Brief.
Repeat the data exactly. Pictures stay out.

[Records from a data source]
=== Section Start ===

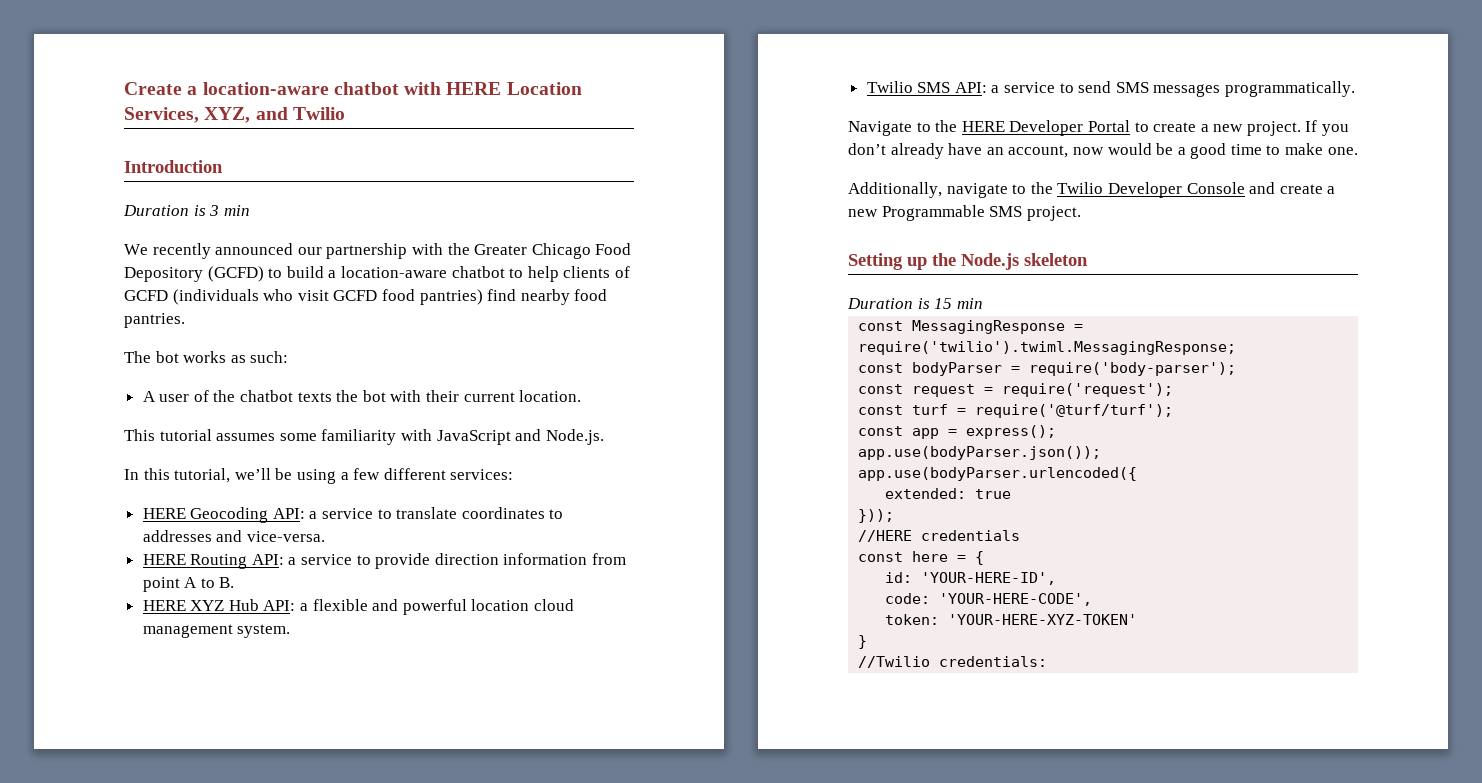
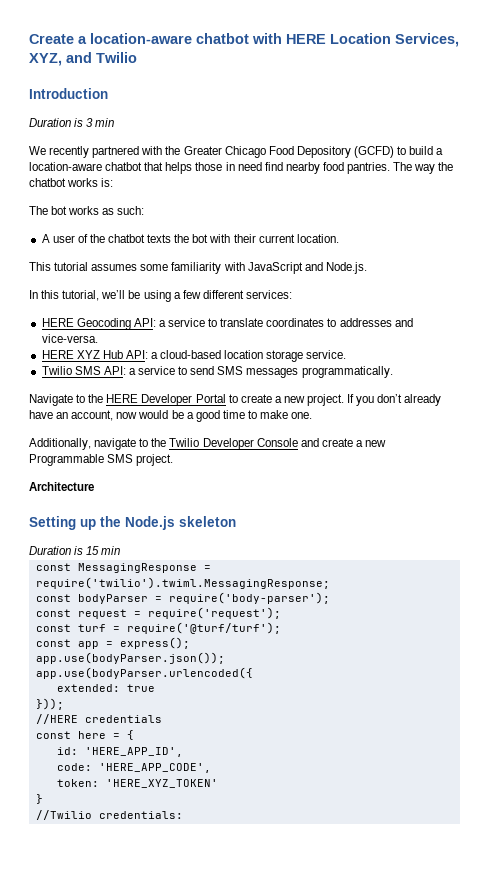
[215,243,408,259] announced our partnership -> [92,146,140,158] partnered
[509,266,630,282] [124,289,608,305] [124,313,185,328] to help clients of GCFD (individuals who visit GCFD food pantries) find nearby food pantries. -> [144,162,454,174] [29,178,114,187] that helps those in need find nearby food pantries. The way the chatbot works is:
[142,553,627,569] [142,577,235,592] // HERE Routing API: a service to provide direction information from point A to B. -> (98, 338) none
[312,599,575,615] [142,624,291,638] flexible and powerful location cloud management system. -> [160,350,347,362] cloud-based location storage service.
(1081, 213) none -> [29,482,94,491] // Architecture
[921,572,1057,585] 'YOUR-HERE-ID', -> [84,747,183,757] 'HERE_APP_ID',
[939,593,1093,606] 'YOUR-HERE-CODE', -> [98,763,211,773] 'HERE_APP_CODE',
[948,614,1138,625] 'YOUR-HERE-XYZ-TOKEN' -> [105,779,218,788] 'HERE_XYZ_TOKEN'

=== Section End ===

Output of the task.
[215,243,408,259] announced our partnership -> [92,146,140,158] partnered
[509,266,630,282] [124,289,608,305] [124,313,185,328] to help clients of GCFD (individuals who visit GCFD food pantries) find nearby food pantries. -> [144,162,454,174] [29,178,114,187] that helps those in need find nearby food pantries. The way the chatbot works is:
[142,553,627,569] [142,577,235,592] // HERE Routing API: a service to provide direction information from point A to B. -> (98, 338) none
[312,599,575,615] [142,624,291,638] flexible and powerful location cloud management system. -> [160,350,347,362] cloud-based location storage service.
(1081, 213) none -> [29,482,94,491] // Architecture
[921,572,1057,585] 'YOUR-HERE-ID', -> [84,747,183,757] 'HERE_APP_ID',
[939,593,1093,606] 'YOUR-HERE-CODE', -> [98,763,211,773] 'HERE_APP_CODE',
[948,614,1138,625] 'YOUR-HERE-XYZ-TOKEN' -> [105,779,218,788] 'HERE_XYZ_TOKEN'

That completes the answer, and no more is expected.